The copy status management table 136 stores management information related to the statuses of data copy processes by copy-pairs in accordance with the data copy program 133. An example of a copy status management table 136 is shown in FIG. 6. The copy status management table 136 at the least holds information such as a copy-pair identifier 1360, copy processing status 1361, and copy status update time 1362. The copy processing status 1361 shows the copy status between data storage extents constituting a copy-pair specified by the copy-pair identifier 1360. When the copy processing status is “Normal”, it is a state in which a communication failure has not been detected between the copy-pair, and shows that it is a state in which a journal can be transferred. When the copy processing status is “Suspend”, it is a state in which a journal cannot be transferred due to a communication failure or system management operation, and shows a state in which journals, which are not capable of being transferred to the journal data storage extent of storage apparatus 100, are stored. The copy status update time shows the time at which the copy status of a copy-pair was updated.

For example, FIG. 6 denotes that the copy-pair of identifier 01 was updated to “Suspend” at the time 09:30:00.

FIG. 7 is an example of a journal information management table 137. The journal information management table 137 holds management information related to journals acquired by the journal acquisition program 132. The journal management information table 137 at the least has a write order number 1370, journal acquisition time 1371, data storage extent identifier 1372, data storage extent data start location 1373, journal data storage extent identifier 1374, and an area for storing information related to the transfer status 1375.

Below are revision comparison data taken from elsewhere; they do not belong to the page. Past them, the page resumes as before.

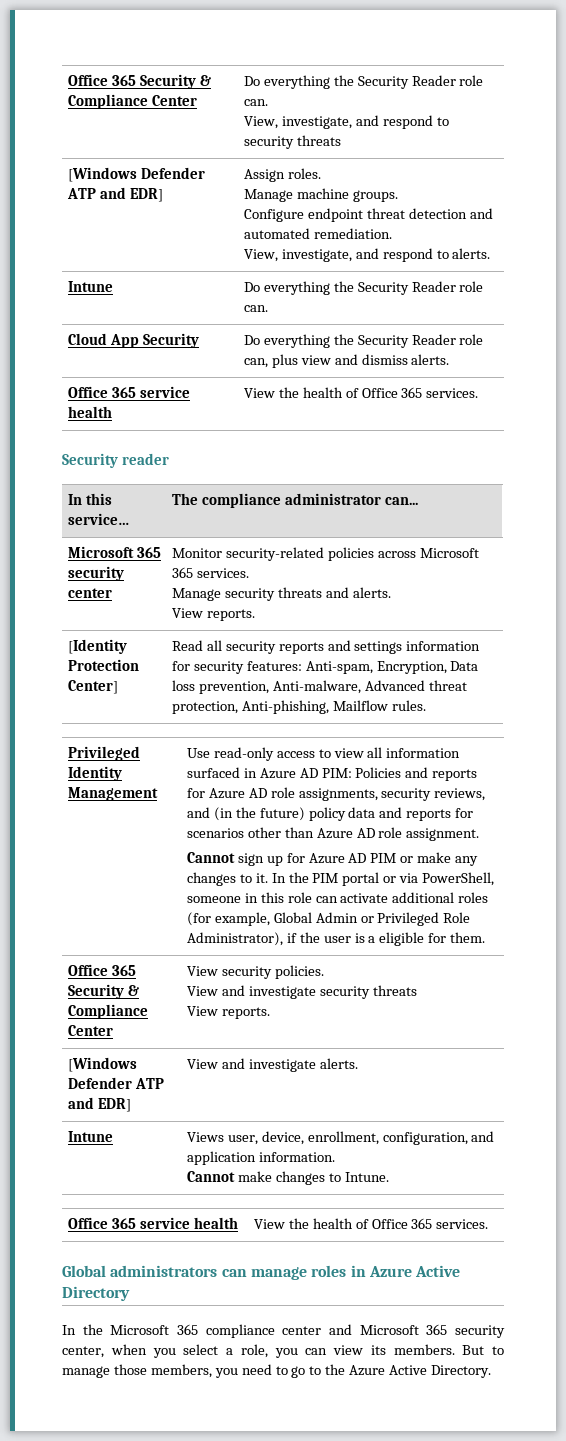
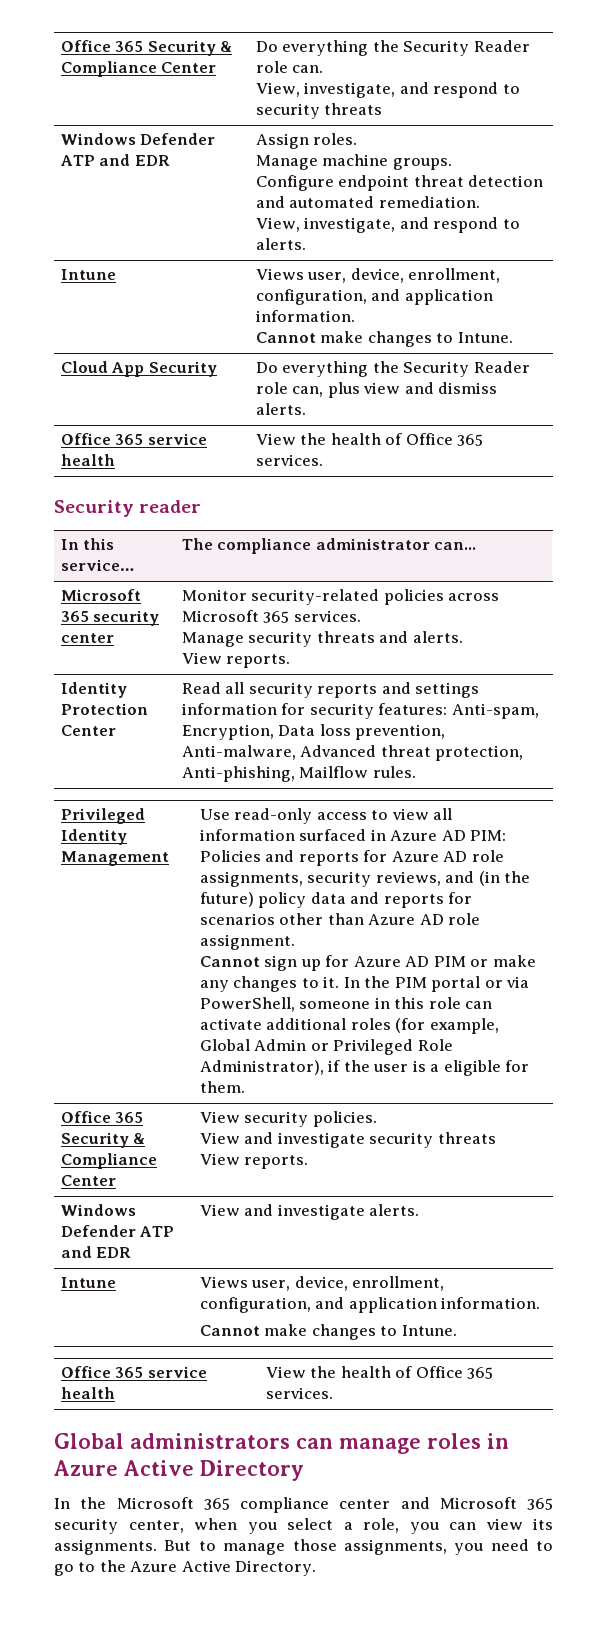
- [Windows Defender ATP and EDR] | Assign roles.
+ Windows Defender ATP and EDR | Assign roles.
  Manage machine groups.
  Configure endpoint threat detection and automated remediation.
  View, investigate, and respond to alerts.
- Intune | Do everything the Security Reader role can.
+ Intune | Views user, device, enrollment, configuration, and application information.
+ Cannot make changes to Intune.
- [Identity Protection Center] | Read all security reports and settings information for security features: Anti-spam, Encryption, Data loss prevention, Anti-malware, Advanced threat protection, Anti-phishing, Mailflow rules.
+ Identity Protection Center | Read all security reports and settings information for security features: Anti-spam, Encryption, Data loss prevention, Anti-malware, Advanced threat protection, Anti-phishing, Mailflow rules.
- [Windows Defender ATP and EDR] | View and investigate alerts.
+ Windows Defender ATP and EDR | View and investigate alerts.
- In the Microsoft 365 compliance center and Microsoft 365 security center, when you select a role, you can view its members.
+ In the Microsoft 365 compliance center and Microsoft 365 security center, when you select a role, you can view its assignments.
- But to manage those members, you need to go to the Azure Active Directory.
+ But to manage those assignments, you need to go to the Azure Active Directory.

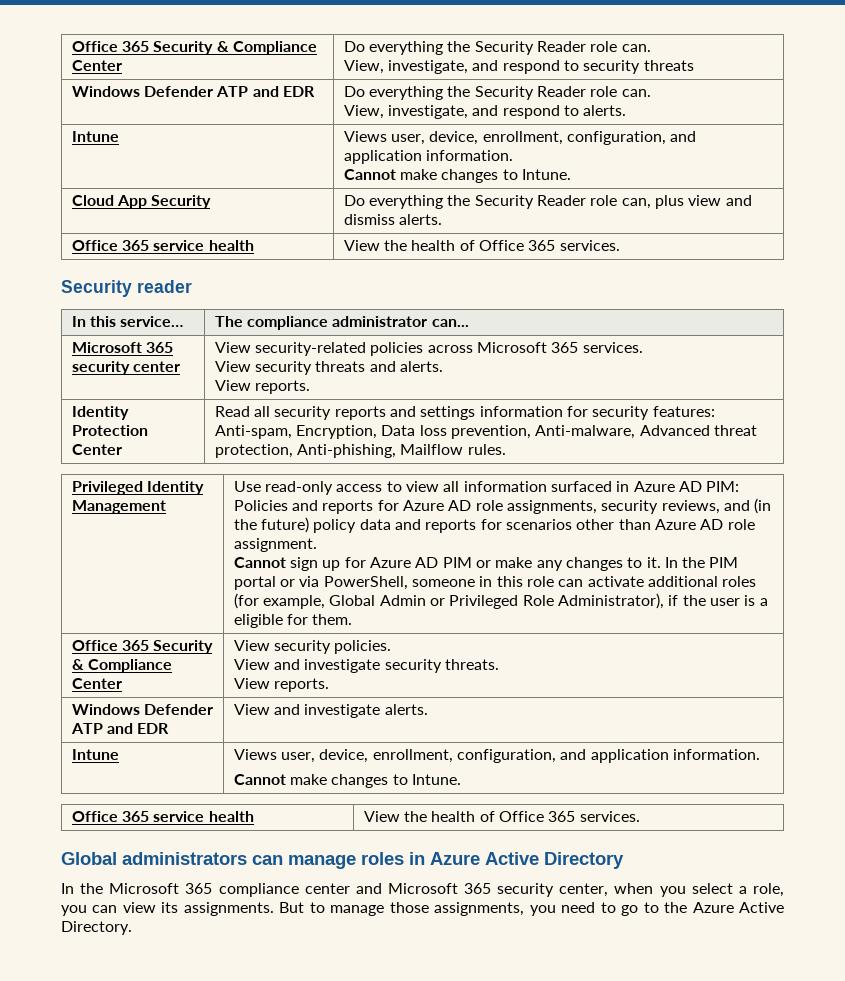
- Windows Defender ATP and EDR | Assign roles.
- Manage machine groups.
- Configure endpoint threat detection and automated remediation.
+ Windows Defender ATP and EDR | Do everything the Security Reader role can.
- Microsoft 365 security center | Monitor security-related policies across Microsoft 365 services.
- Manage security threats and alerts.
+ Microsoft 365 security center | View security-related policies across Microsoft 365 services.
+ View security threats and alerts.
  Office 365 Security & Compliance Center | View security policies.
- View and investigate security threats
+ View and investigate security threats.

The write order number 1370 denotes the write order for a data storage extent of journals retained in the journal data storage extent, and denotes the data contained in the respective journal data written to a data storage extent in accordance with this order. The journal acquisition time 1371 denotes the time at which a write is generated to a data storage extent, and the journals of this write data are acquired. The data storage extent identifier 1372 denotes identification information of the data storage extent to which the write is generated, and the journal acquisition program 132 records the write to this data storage extent as a journal.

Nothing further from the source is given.